## Exercise details:
Below are the records to retype. Keep every character exactly and leave out the pictures.

--------------------------------------------------

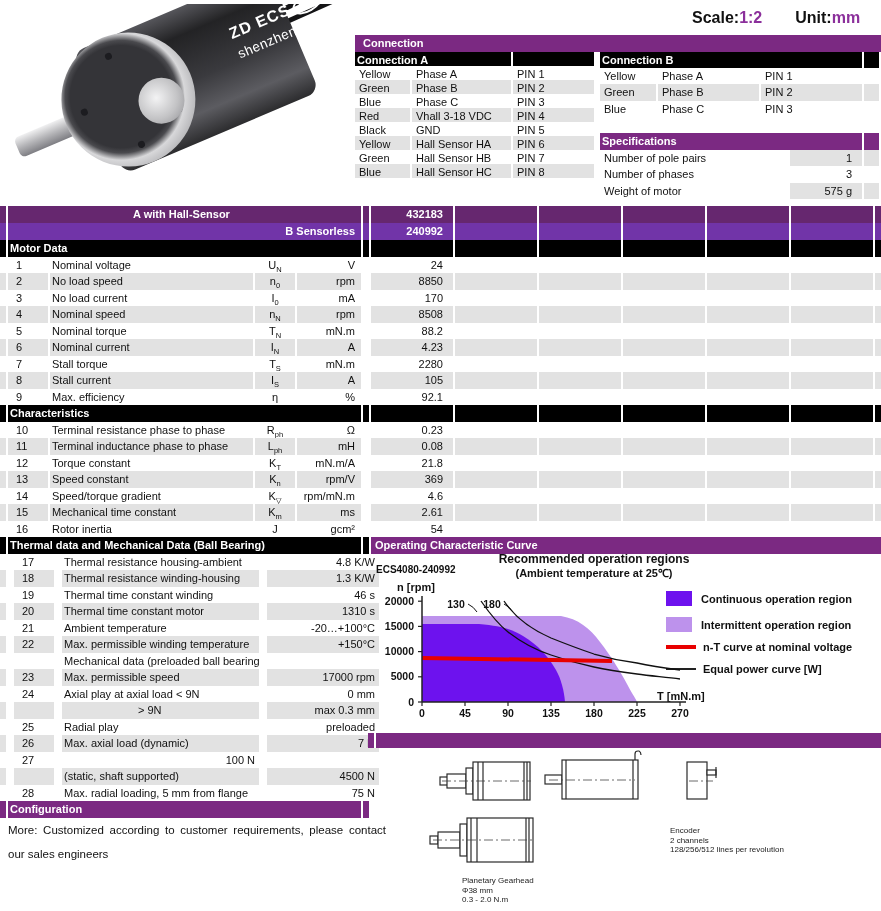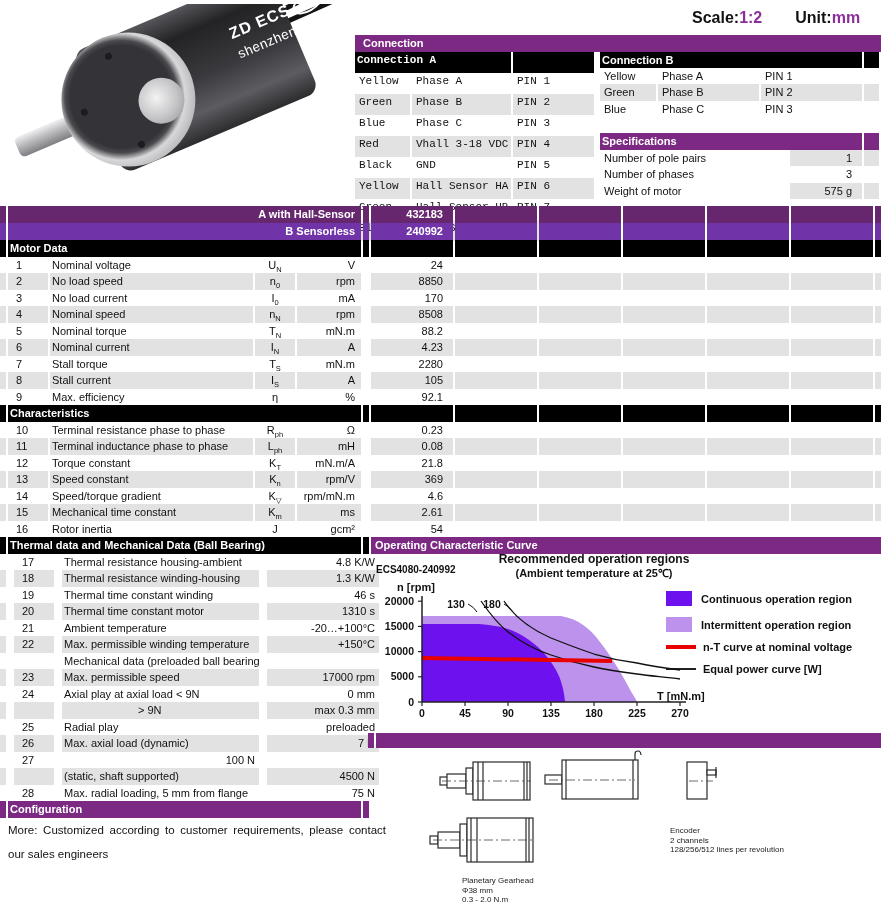--- a/index.html
+++ b/index.html
@@ -30,7 +30,7 @@
   .conncols{display:flex;gap:6px;}
   .colA{width:239px;}
   .colB{width:281px;}
-  .rA{display:grid;grid-template-columns:55px 99px 81px;column-gap:2px;height:21px;font-family:Liberation Mono, monospace;}
+  .rA{display:grid;grid-template-columns:55px 99px 81px;column-gap:2px;height:14px;}
   .rB{display:grid;grid-template-columns:56px 101px 101px 15px;column-gap:2px;height:16.4px;}
   .rS{display:grid;grid-template-columns:188px 72px 15px;column-gap:2px;height:16.4px;}
   .rA .c,.rB .c,.rS .c{line-height:16.4px;}

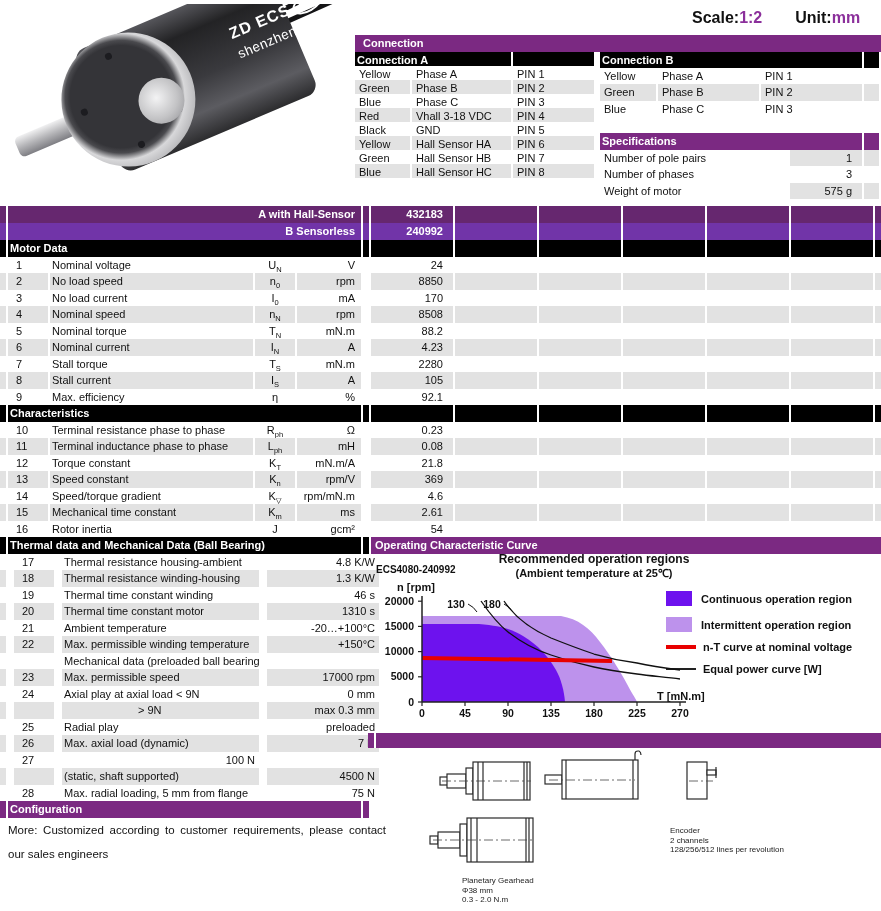--- a/index.html
+++ b/index.html
@@ -208,7 +208,7 @@
   <div id="main-table">
       <div class="trow r13 h17">
         <div class="c pva"></div>
-        <div class="c pva unit" style="grid-column: 2 / span 4;">A with Hall-Sensor</div>
+        <div class="c pva unit" style="grid-column: 2 / span 4; text-align: center;">A with Hall-Sensor</div>
         <div class="c pva"></div>
         <div class="c pva val">432183</div>
         <div class="c pva"></div>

--------------------------------------------------

## Solved exercise:
--- a/index.html
+++ b/index.html
@@ -30,7 +30,7 @@
   .conncols{display:flex;gap:6px;}
   .colA{width:239px;}
   .colB{width:281px;}
-  .rA{display:grid;grid-template-columns:55px 99px 81px;column-gap:2px;height:21px;font-family:Liberation Mono, monospace;}
+  .rA{display:grid;grid-template-columns:55px 99px 81px;column-gap:2px;height:14px;}
   .rB{display:grid;grid-template-columns:56px 101px 101px 15px;column-gap:2px;height:16.4px;}
   .rS{display:grid;grid-template-columns:188px 72px 15px;column-gap:2px;height:16.4px;}
   .rA .c,.rB .c,.rS .c{line-height:16.4px;}

--- a/index.html
+++ b/index.html
@@ -208,7 +208,7 @@
   <div id="main-table">
       <div class="trow r13 h17">
         <div class="c pva"></div>
-        <div class="c pva unit" style="grid-column: 2 / span 4;">A with Hall-Sensor</div>
+        <div class="c pva unit" style="grid-column: 2 / span 4; text-align: center;">A with Hall-Sensor</div>
         <div class="c pva"></div>
         <div class="c pva val">432183</div>
         <div class="c pva"></div>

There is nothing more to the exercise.